(Task to carry out):
The job is to find each line in the entries holding the string "date" and copy that line.

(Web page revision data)
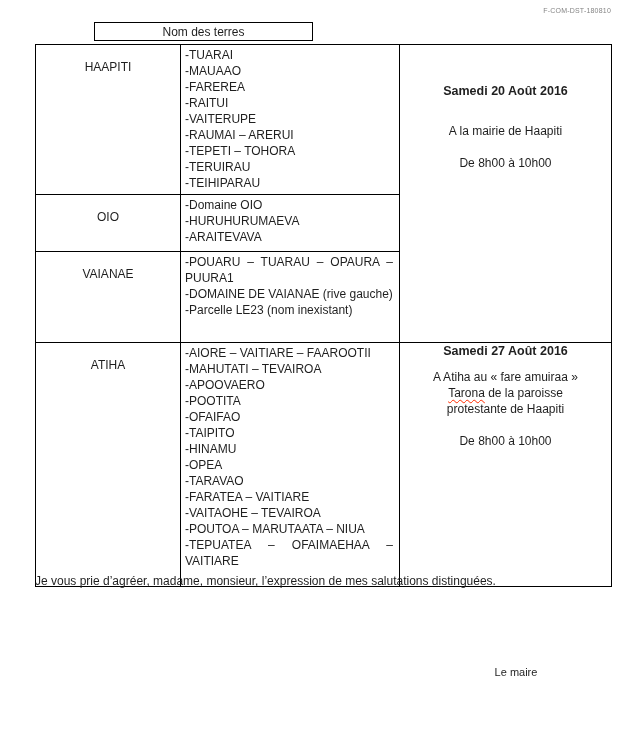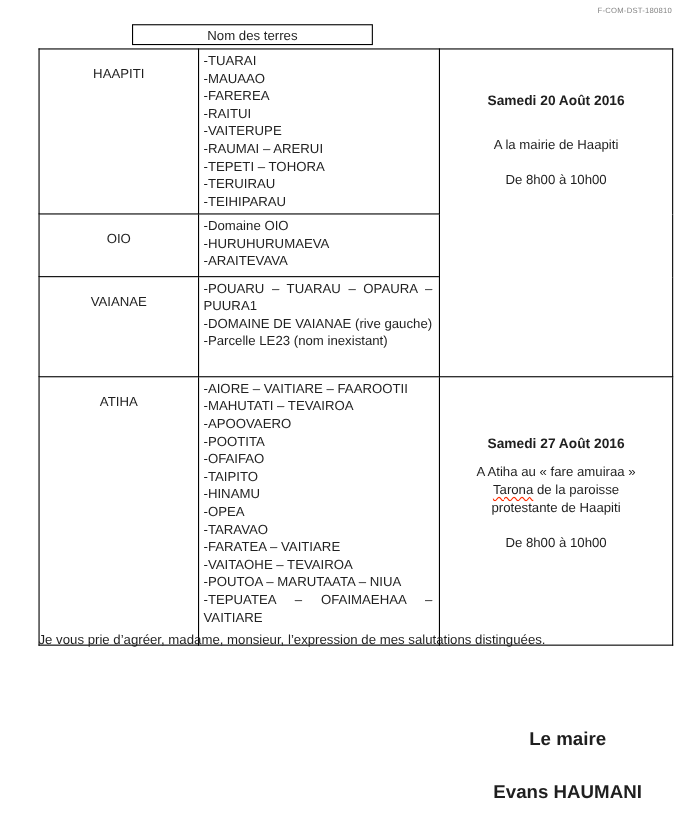--- a/index.html
+++ b/index.html
@@ -22,21 +22,21 @@
     color: #848484;
   }
   .doc-table {
     position: absolute;
     left: 35px;
     top: 22px;
     width: 576px;
   }
   .hdr-row {
     display: flex;
-    margin-left: 85px;
+    margin-left: 59px;
     margin-bottom: 3px;
   }
   .hdr-cell {
     border: 1px solid #000;
     height: 19px;
     display: flex;
     align-items: center;
     justify-content: center;
     font-size: 12px;
     line-height: 16px;
@@ -66,21 +66,21 @@
     text-align: center;
     padding: 0 20px;
   }
   .session-date {
     font-weight: bold;
     font-size: 12.5px;
   }
   .session-1 { padding-top: 38px; }
   .session-1 .session-date { margin-bottom: 24px; }
   .session-1 .session-place { margin-bottom: 16px; }
-  .session-2 { padding-top: 52px; }
+  .session-2 { }
   .session-2 .session-date { margin-bottom: 10px; }
   .session-2 .session-time { margin-top: 16px; }
   .spell-error {
     text-decoration-line: underline;
     text-decoration-style: wavy;
     text-decoration-color: #ff2a00;
     text-decoration-thickness: 1px;
     text-underline-offset: 2px;
   }
   .closing {
@@ -90,22 +90,22 @@
     width: 570px;
     font-size: 12px;
     line-height: 16px;
   }
   .signature {
     position: absolute;
     left: 406px;
     top: 664px;
     width: 220px;
     text-align: center;
-    font-weight: bold;
-    font-size: 17px;
+    font-weight: normal;
+    font-size: 11px;
     line-height: 16px;
   }
   .signature .sig-name { margin-top: 32px; }
 </style>
 </head>
 <body>
 
 <div class="page">
 
   <div class="doc-code">F-COM-DST-180810</div>
@@ -182,16 +182,15 @@
         </td>
       </tr>
     </tbody>
       </table>
   </div>
 
   <p class="closing">Je vous prie d’agréer, madame, monsieur, l’expression de mes salutations distinguées.</p>
 
   <div class="signature">
     <div class="sig-title">Le maire</div>
-    <div class="sig-name">Evans HAUMANI</div>
   </div>
 
 </div>
 
 </body></html>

(Response):
   .session-date {
   .session-1 .session-date { margin-bottom: 24px; }
   .session-2 .session-date { margin-bottom: 10px; }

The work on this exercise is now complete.